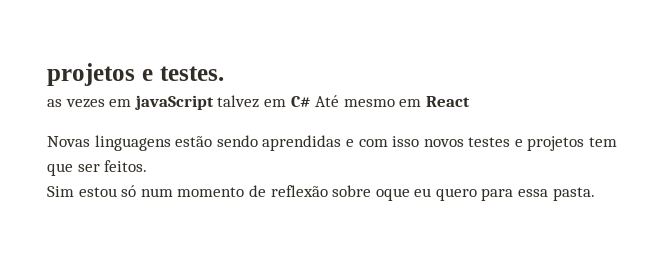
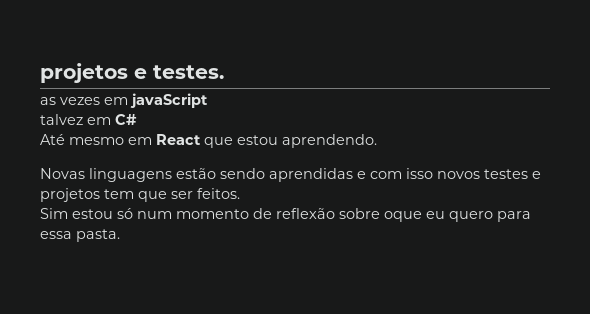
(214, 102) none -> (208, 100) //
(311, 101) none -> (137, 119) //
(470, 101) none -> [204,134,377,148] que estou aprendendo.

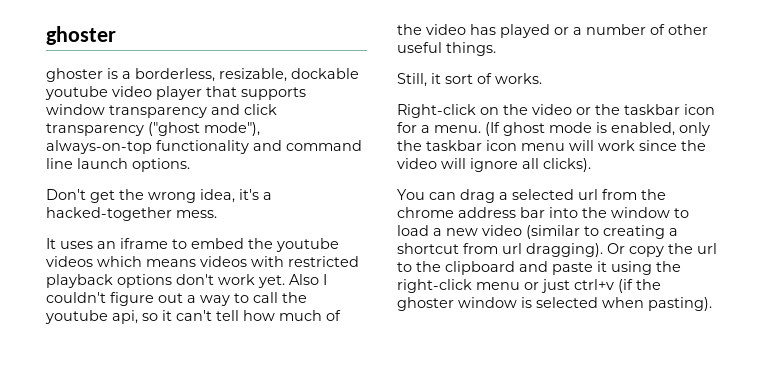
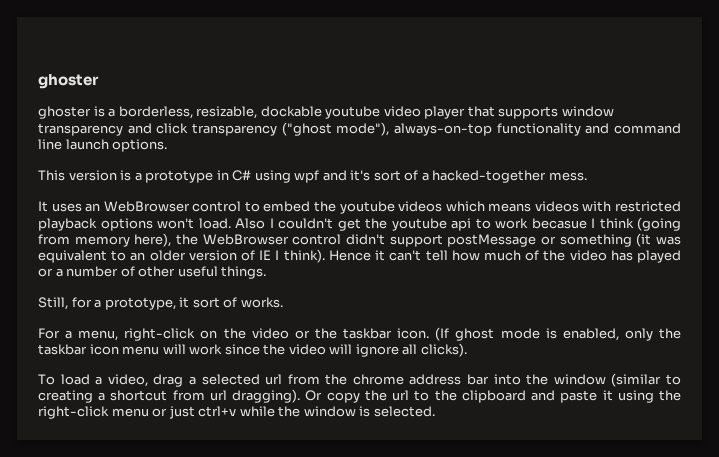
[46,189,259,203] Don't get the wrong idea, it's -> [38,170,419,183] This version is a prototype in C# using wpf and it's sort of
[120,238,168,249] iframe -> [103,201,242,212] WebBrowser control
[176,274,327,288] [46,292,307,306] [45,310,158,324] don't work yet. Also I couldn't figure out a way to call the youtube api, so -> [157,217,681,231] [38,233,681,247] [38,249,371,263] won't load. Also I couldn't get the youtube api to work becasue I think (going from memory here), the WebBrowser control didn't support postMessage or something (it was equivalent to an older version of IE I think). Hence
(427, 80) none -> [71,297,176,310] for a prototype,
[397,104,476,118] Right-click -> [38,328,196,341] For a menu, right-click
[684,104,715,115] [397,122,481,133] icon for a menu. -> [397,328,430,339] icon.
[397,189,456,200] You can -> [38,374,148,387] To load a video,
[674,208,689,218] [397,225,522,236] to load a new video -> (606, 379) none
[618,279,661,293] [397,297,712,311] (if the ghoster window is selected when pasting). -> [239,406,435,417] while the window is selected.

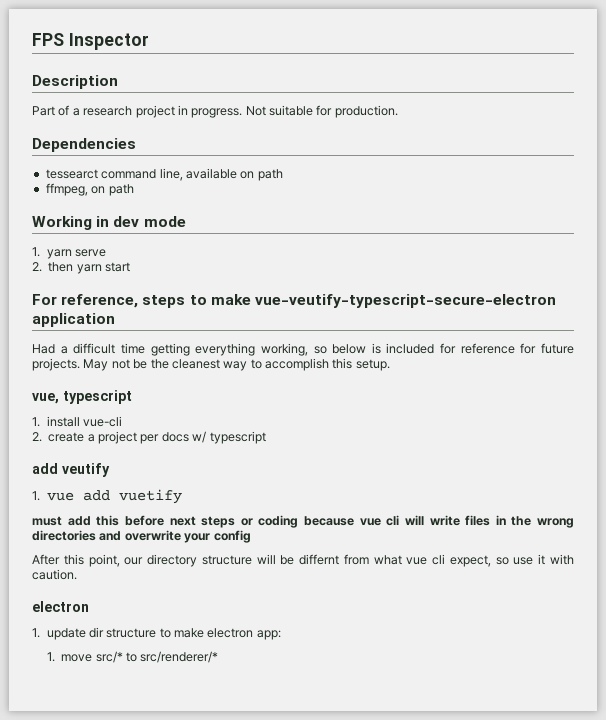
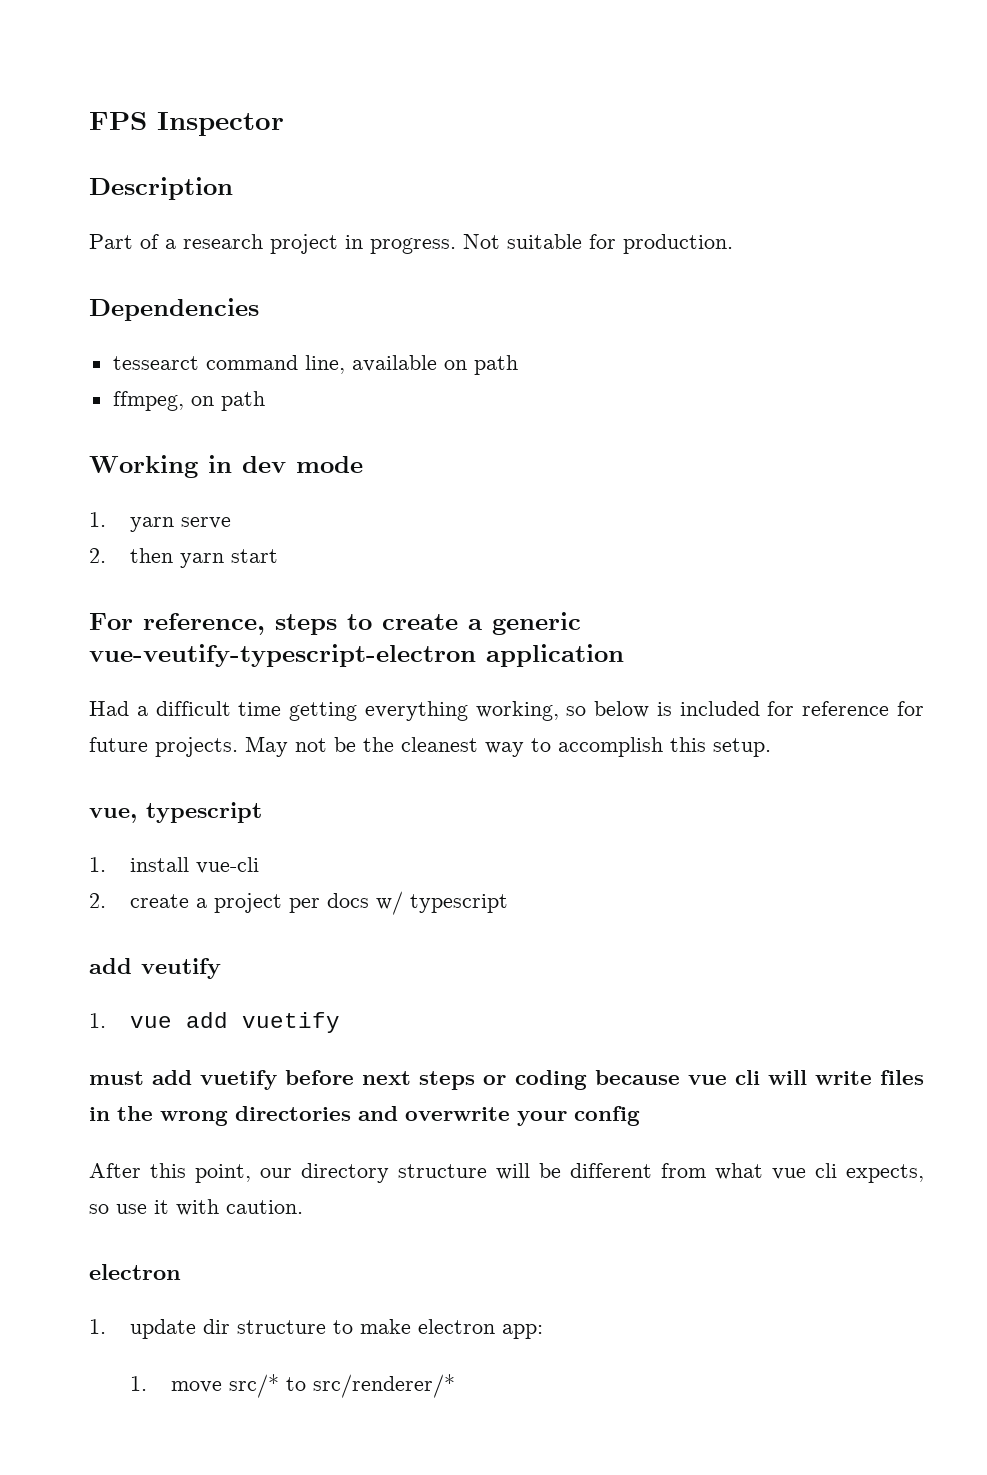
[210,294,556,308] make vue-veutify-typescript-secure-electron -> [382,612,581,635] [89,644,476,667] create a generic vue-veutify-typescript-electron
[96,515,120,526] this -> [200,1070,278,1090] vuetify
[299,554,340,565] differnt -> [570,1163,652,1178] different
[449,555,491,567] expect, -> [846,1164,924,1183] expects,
--- --- ---
▶ _To do_: An exact copy is needed of only the lines from the top of the material through the line with "(427, 80) none"; no pictures belong in it.

▶ _Output_:
(214, 102) none -> (208, 100) //
(311, 101) none -> (137, 119) //
(470, 101) none -> [204,134,377,148] que estou aprendendo.

[46,189,259,203] Don't get the wrong idea, it's -> [38,170,419,183] This version is a prototype in C# using wpf and it's sort of
[120,238,168,249] iframe -> [103,201,242,212] WebBrowser control
[176,274,327,288] [46,292,307,306] [45,310,158,324] don't work yet. Also I couldn't figure out a way to call the youtube api, so -> [157,217,681,231] [38,233,681,247] [38,249,371,263] won't load. Also I couldn't get the youtube api to work becasue I think (going from memory here), the WebBrowser control didn't support postMessage or something (it was equivalent to an older version of IE I think). Hence
(427, 80) none -> [71,297,176,310] for a prototype,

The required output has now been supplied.